Whenever You Can Walk Your Settings

Although the internet provides myriad opportunities to virtually visit sites around the world, I still find nothing helps me understand a setting better than walking through it. Whenever you can walk your settings.

In June, my husband, kids, and I explored the coastal town of Beaufort, North Carolina, the third oldest community in the state. We’d been to the town many times before, but we’d never stopped in its cemetery. It’s so old that instead of being called a cemetery, it’s the Old Burying Ground. With the sky turning black as a storm approached, we ventured into the dim graveyard, the thick tangle of live oak branches pressing in around us, adding a ton of atmosphere.

No pictures or virtual tour could replicate what we experienced that day.

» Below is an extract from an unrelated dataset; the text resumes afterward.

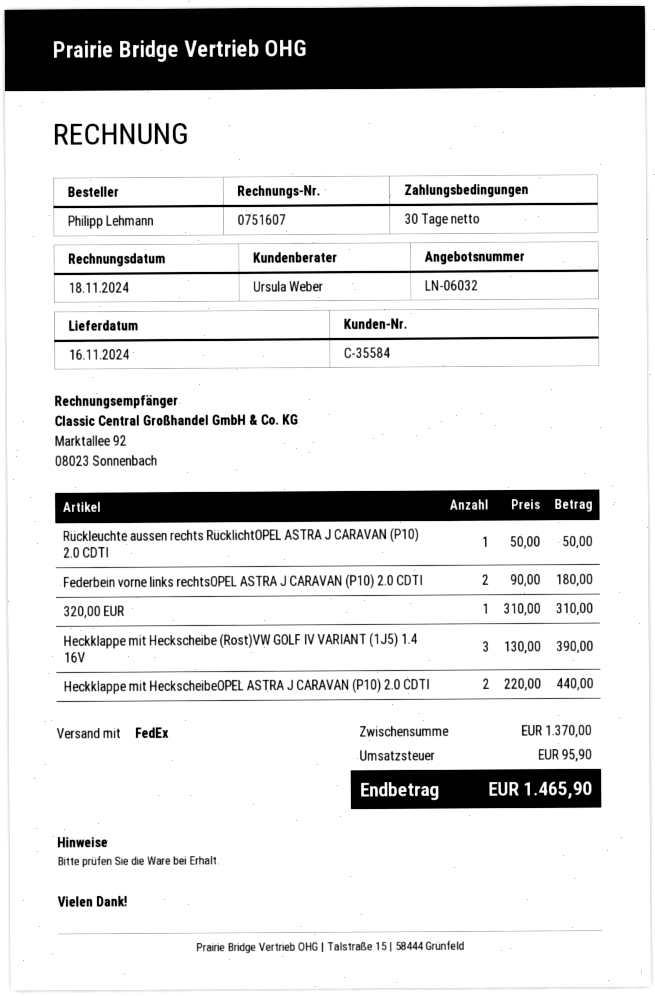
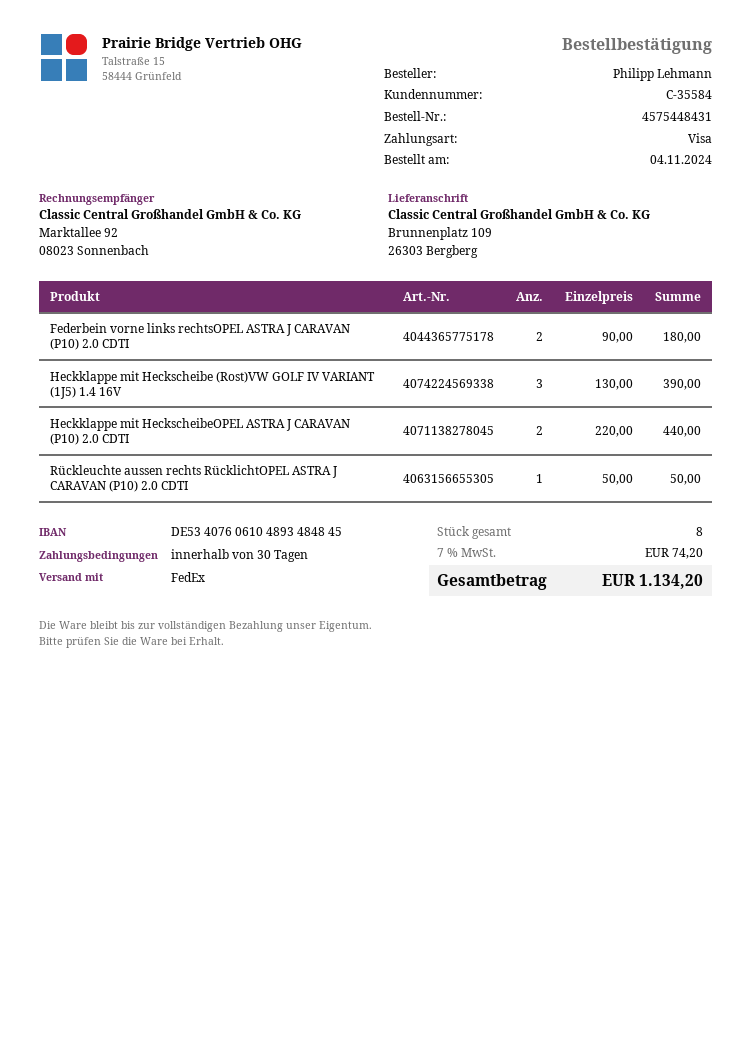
320,00 EUR: 1 x 310.00 = 310.00 -> none
tax: 95.90 -> 74.20
total: 1465.90 -> 1134.20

Five Benefits of Walking Your Setting

  • Walking slows me down. Even if I’m looking for a setting for a car chase, I still want to walk it. Walking helps me sees details I wouldn’t notice if I drove by or looked at photos. It also slows down my brain, allowing me to appreciate my surroundings.
  • Walking allows me to use all five senses. The photos above a can’t convey the hush of the cemetery, which contrasted with the strengthening winds, or the crackle of dead leaves underfoot, or the smooth surface of the marble headstones.
  • Walking allows me to absorb the atmosphere. That probably sounds artsy, but I think creative people know what I mean. Most locations give you a certain feeling. A doctor’s office might give me an uneasy feeling, and I can’t figure out why until I realize it has some similarity to an office where I had an unpleasant experience. It helps my writing if I give my setting a mood as well as a physical description. Experiencing the atmosphere of places in reality enormously aids my ability to create moods for my settings.
  • Walking gives me confidence when writing. Because I’ve actually visited the places I’m writing about, I can write with confidence. If someone thinks it’s unbelievable that a character can’t get cell reception to call for help in an Ohio state park, I know he’s mistaken because because I’ve been to Ohio state parks that don’t have reception.
  • Walking is cheap. If it’s difficult for you to travel for research, walking settings where you live or ones you visit regularly saves you both time and money. When I had to find a town outside of Ohio in which my main character Rae finished high school, I picked the coast of North Carolina because we have vacationed there.

If you write science fiction or fantasy or historical fiction, try to find some equivalent in the current, real world. If your space opera occurs on a desert planet, arrange a visit to a desert. If your historical romance takes place in Victorian London, and you live nowhere close to Great Britain, find a city that still has Victorian architecture. Or a living museum where guides dress and act like people from the period. If the princess-in-disguise from your fantasy hides out in a stable, volunteer to work in one.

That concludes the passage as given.